Mal considering evil known as is based on the principle of writing according to. An upsetting thing arrived to me. To manage to find north, a first obvious scene is imagined, an initial scene where all will be played. And then each day, every evening, regularly in any case, I let return this scene, I let myself haunt by it to see what changes there, which arrives, which occurs, if the things become more precise or more muddled.

In short, this principle would be: To give free course to imagination starting from a first scene which is essential, to which one will always return until having enough of it.

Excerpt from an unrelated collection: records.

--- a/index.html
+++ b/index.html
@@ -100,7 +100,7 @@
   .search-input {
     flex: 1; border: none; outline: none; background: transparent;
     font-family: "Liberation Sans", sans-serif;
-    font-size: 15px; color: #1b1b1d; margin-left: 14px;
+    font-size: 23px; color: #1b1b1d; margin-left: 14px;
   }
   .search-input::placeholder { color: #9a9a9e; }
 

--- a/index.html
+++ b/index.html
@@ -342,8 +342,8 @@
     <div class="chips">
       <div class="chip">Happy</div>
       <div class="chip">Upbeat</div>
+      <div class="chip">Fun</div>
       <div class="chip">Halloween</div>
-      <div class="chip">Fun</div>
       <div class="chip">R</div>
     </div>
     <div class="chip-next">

Attention, this principle of writing is not a simple exercise. It rests on an upsetting event which arrive, and on a vision which is essential after.

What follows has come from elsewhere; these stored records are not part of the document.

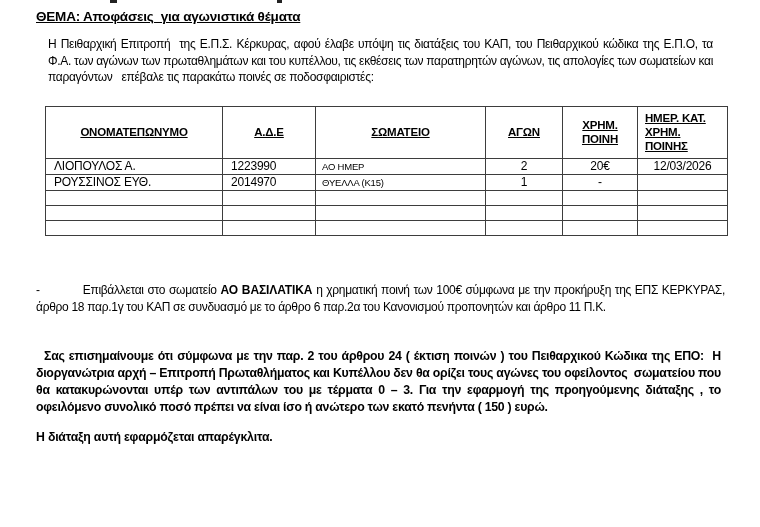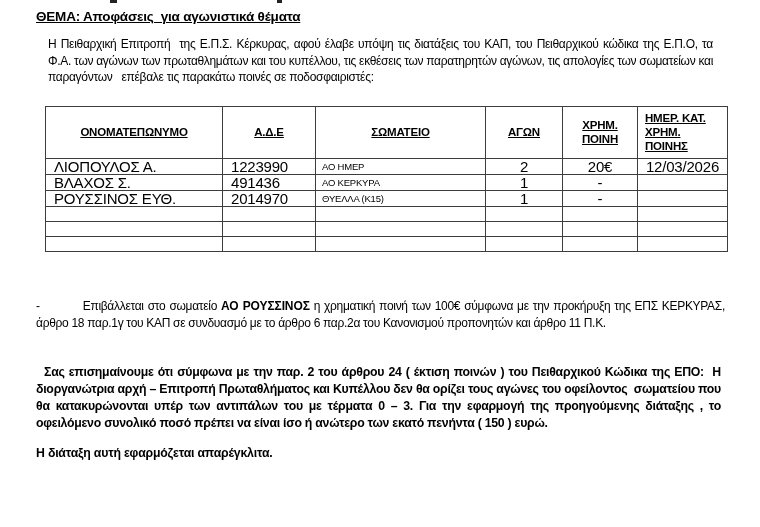--- a/index.html
+++ b/index.html
@@ -55,7 +55,7 @@
   }
   th.h-date { text-align:left; vertical-align:top; padding:4px 2px 0 7px; }
   td {
-    font-size:15px; line-height:13px;
+    font-size:12px; line-height:13px;
     padding:0 2px;
     vertical-align:middle;
   }

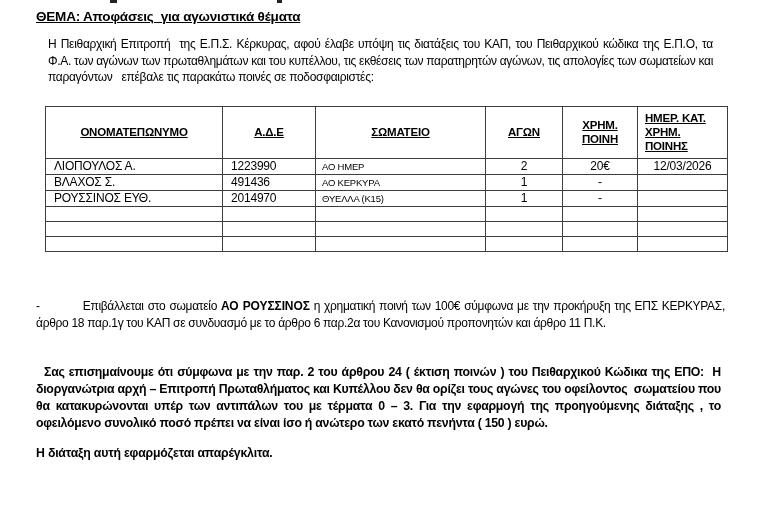--- a/index.html
+++ b/index.html
@@ -131,14 +131,6 @@
         <td class="c-date">12/03/2026</td>
       </tr>
       <tr class="r-data">
-        <td class="c-name">ΒΛΑΧΟΣ Σ.</td>
-        <td class="c-id">491436</td>
-        <td class="c-club">ΑΟ ΚΕΡΚΥΡΑ</td>
-        <td class="c-games">1</td>
-        <td class="c-fine">-</td>
-        <td class="c-date"></td>
-      </tr>
-      <tr class="r-data">
         <td class="c-name">ΡΟΥΣΣΙΝΟΣ ΕΥΘ.</td>
         <td class="c-id">2014970</td>
         <td class="c-club">ΘΥΕΛΛΑ (Κ15)</td>

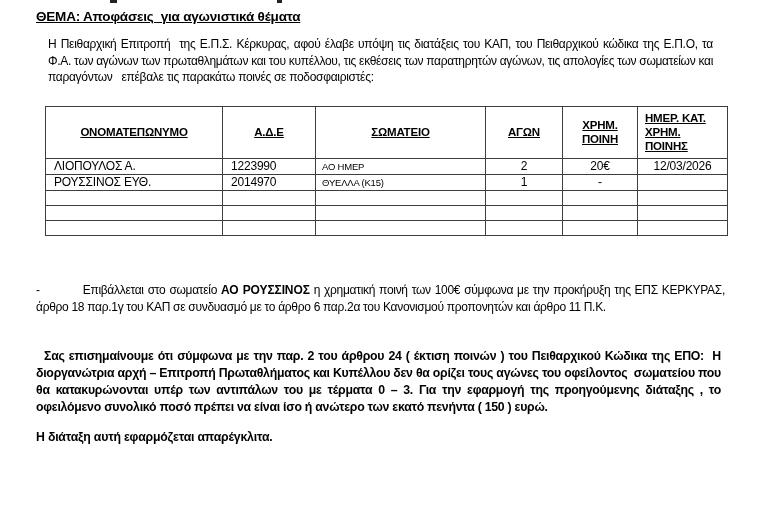--- a/index.html
+++ b/index.html
@@ -165,7 +165,7 @@
     </tbody>
   </table>
 
-  <p class="fine"><span>-</span><span class="tab"></span><span>Επιβάλλεται στο σωματείο </span><b>ΑΟ ΡΟΥΣΣΙΝΟΣ</b><span> η χρηματική ποινή των 100€ σύμφωνα με την προκήρυξη της ΕΠΣ ΚΕΡΚΥΡΑΣ, άρθρο 18 παρ.1γ του ΚΑΠ σε συνδυασμό με το άρθρο 6 παρ.2α του Κανονισμού προπονητών και άρθρο 11 Π.Κ.</span></p>
+  <p class="fine"><span>-</span><span class="tab"></span><span>Επιβάλλεται στο σωματείο </span><b>ΑΟ ΒΑΣΙΛΑΤΙΚΑ</b><span> η χρηματική ποινή των 100€ σύμφωνα με την προκήρυξη της ΕΠΣ ΚΕΡΚΥΡΑΣ, άρθρο 18 παρ.1γ του ΚΑΠ σε συνδυασμό με το άρθρο 6 παρ.2α του Κανονισμού προπονητών και άρθρο 11 Π.Κ.</span></p>
 
   <p class="notice">Σας επισημαίνουμε ότι σύμφωνα με την παρ. 2 του άρθρου 24 ( έκτιση ποινών ) του Πειθαρχικού Κώδικα της ΕΠΟ:  Η διοργανώτρια αρχή – Επιτροπή Πρωταθλήματος και Κυπέλλου δεν θα ορίζει τους αγώνες του οφείλοντος  σωματείου που θα κατακυρώνονται υπέρ των αντιπάλων του με τέρματα 0 – 3. Για την εφαρμογή της προηγούμενης διάταξης , το οφειλόμενο συνολικό ποσό πρέπει να είναι ίσο ή ανώτερο των εκατό πενήντα ( 150 ) ευρώ.</p>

Beginning of Badly considering evil known as :

Of its layer it sees rising Venus. Still. Of its layer in clear weather she sees rising Venus followed by the sun. She wants some then with the principle of any life. Still. The evening in clear weather she enjoys her revenge. In Venus. In front of the other window.

Two levels of writing

At the same time as what is seen is let write, one feels by inserted remarks how that was seen, and how that is written progressively. There are thus two levels of text, which are distinguished rather well.
  1. With the first initial scene is added new elements, nearby places, discoveries, displacements, variations.
  2. In the middle of this vision intercalates remarks, questions, answers, explanations
  3. and sometimes even of the interjections, when the vision surprises, disappoints, exasperates, when it is necessary to give oneself a little courage to continue to look at it, or when one cannot retain oneself to return there: " Encore."

Extract:

Passé panics the continuation. the hands . View from above. They rest on the stomach encased one in the other .

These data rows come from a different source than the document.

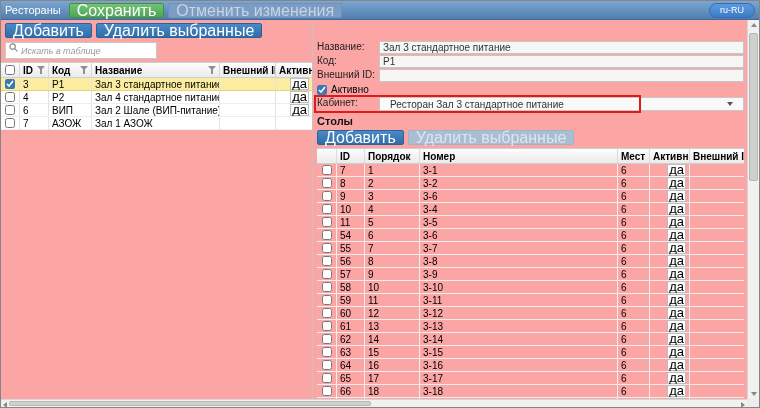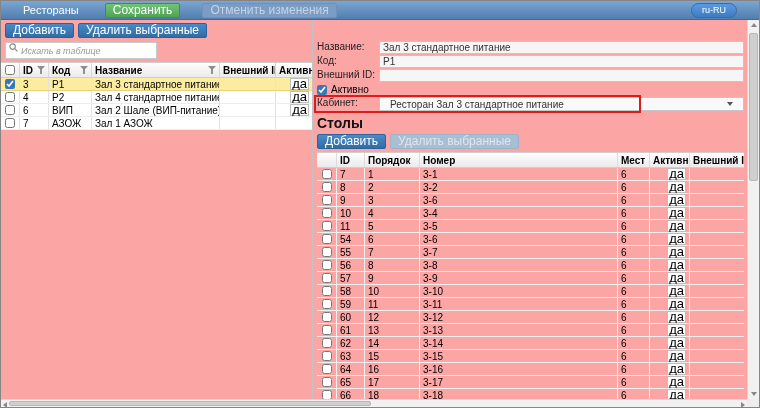--- a/index.html
+++ b/index.html
@@ -7,7 +7,7 @@
   .app{position:relative;width:760px;height:408px;border:1px solid #858585;background:#fff;overflow:hidden}
 
   
-  .topbar{position:absolute;top:0;left:0;right:0;height:19px;display:flex;align-items:center;gap:22px;padding:0 22px;background:linear-gradient(#7ba6d2,#507eae);border-bottom:1px solid #44689a;color:#fff;z-index:5}
+  .topbar{position:absolute;top:0;left:0;right:0;height:19px;display:flex;align-items:center;gap:4px;padding:0 4px;background:linear-gradient(#7ba6d2,#507eae);border-bottom:1px solid #44689a;color:#fff;z-index:5}
   .topbar-title{font-size:11px;margin-right:4px}
   .btn{font-family:inherit;font-size:12px;line-height:13px;height:15px;padding:0 7px;border-radius:2px;cursor:pointer;white-space:nowrap}
   .btn-green{background:linear-gradient(#74c277,#4ea553);border:1px solid #418f46;color:#fff}

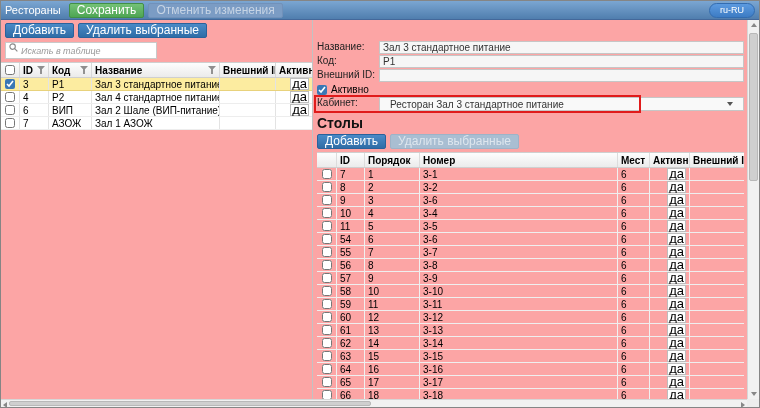--- a/index.html
+++ b/index.html
@@ -9,7 +9,7 @@
   
   .topbar{position:absolute;top:0;left:0;right:0;height:19px;display:flex;align-items:center;gap:4px;padding:0 4px;background:linear-gradient(#7ba6d2,#507eae);border-bottom:1px solid #44689a;color:#fff;z-index:5}
   .topbar-title{font-size:11px;margin-right:4px}
-  .btn{font-family:inherit;font-size:12px;line-height:13px;height:15px;padding:0 7px;border-radius:2px;cursor:pointer;white-space:nowrap}
+  .btn{font-family:inherit;font-size:16px;line-height:13px;height:15px;padding:0 7px;border-radius:2px;cursor:pointer;white-space:nowrap}
   .btn-green{background:linear-gradient(#74c277,#4ea553);border:1px solid #418f46;color:#fff}
   .btn-cancel{background:#7b9cc4;border:1px solid #7191ba;color:#c6d4e5}
   .locale-pill{margin-left:auto;background:linear-gradient(#5c9ae0,#3d7cc4);border:1px solid #336cb0;border-radius:9px;color:#fff;font-size:9px;line-height:13px;height:15px;padding:0 10px;cursor:pointer}

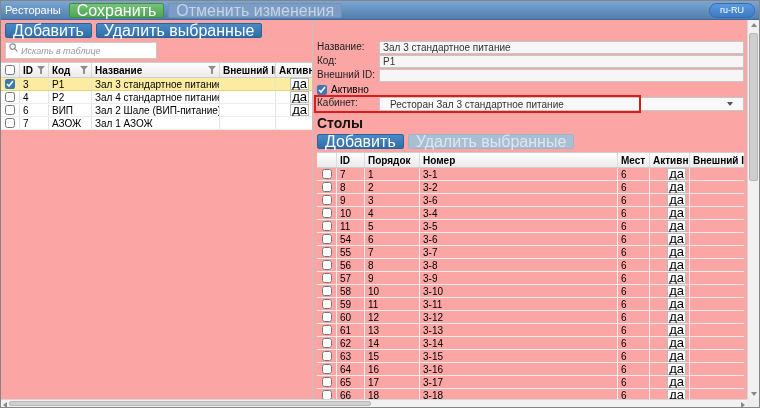--- a/index.html
+++ b/index.html
@@ -51,7 +51,7 @@
   .combobox{flex:1;height:14px;border:1px solid #c6c6c6;background:#f9f9f9;display:flex;align-items:center;padding:0 10px;font-size:10px;cursor:pointer;color:#333}
   .caret{margin-left:auto;width:0;height:0;border-left:3px solid transparent;border-right:3px solid transparent;border-top:4px solid #555}
   .annotation{position:absolute;left:1px;top:75px;width:327px;height:18px;border:2px solid #e01b1b;pointer-events:none;z-index:4}
-  .section-title{font-weight:bold;font-size:14px;margin:5px 0 3px;color:#111}
+  .section-title{font-weight:bold;font-size:11px;margin:5px 0 3px;color:#111}
   .rtoolbar{display:flex;gap:4px;margin:0 0 3px}
   .rheader,.rrow{display:flex;align-items:stretch}
   .rheader{background:linear-gradient(#fdfdfd,#ebebeb);border-top:1px solid #cfcfcf;border-bottom:1px solid #cfcfcf;font-weight:bold;font-size:10px;height:16px}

One distinguishes very well the vision itself (here in fat) from the incidental remarks of that which sees, called in the text " the œil" , or " the scruteur".

Syntax

Once the two levels of admitted text, the reading is simple. The text is very precise, almost telegraphic. there is no punctuation except the points. That necessitates short sentences and a rigorous word order so that there is no misinterpretation. And if ever there is ambiguity, it is deliberated.

Humor

The text has a humor which it is necessary to know to appreciate. It comprises many witty remarks, of the diversions of current expressions, the plays with the language which are at the same time funny and cause serious questions. For example: To take place that on imagination or To have that on the conscience . Or: reality and - how badly to say its opposite? - the antidote. One waits until the opposite of reality is named (dream, fiction), and it is the reality which is ironically described as poison . or: Reste of a smile smiles once and for all. The tragedy is turned over into comic. She does not smile any more, but she is marked forever by a smile passed, as if he repeated himself continuously.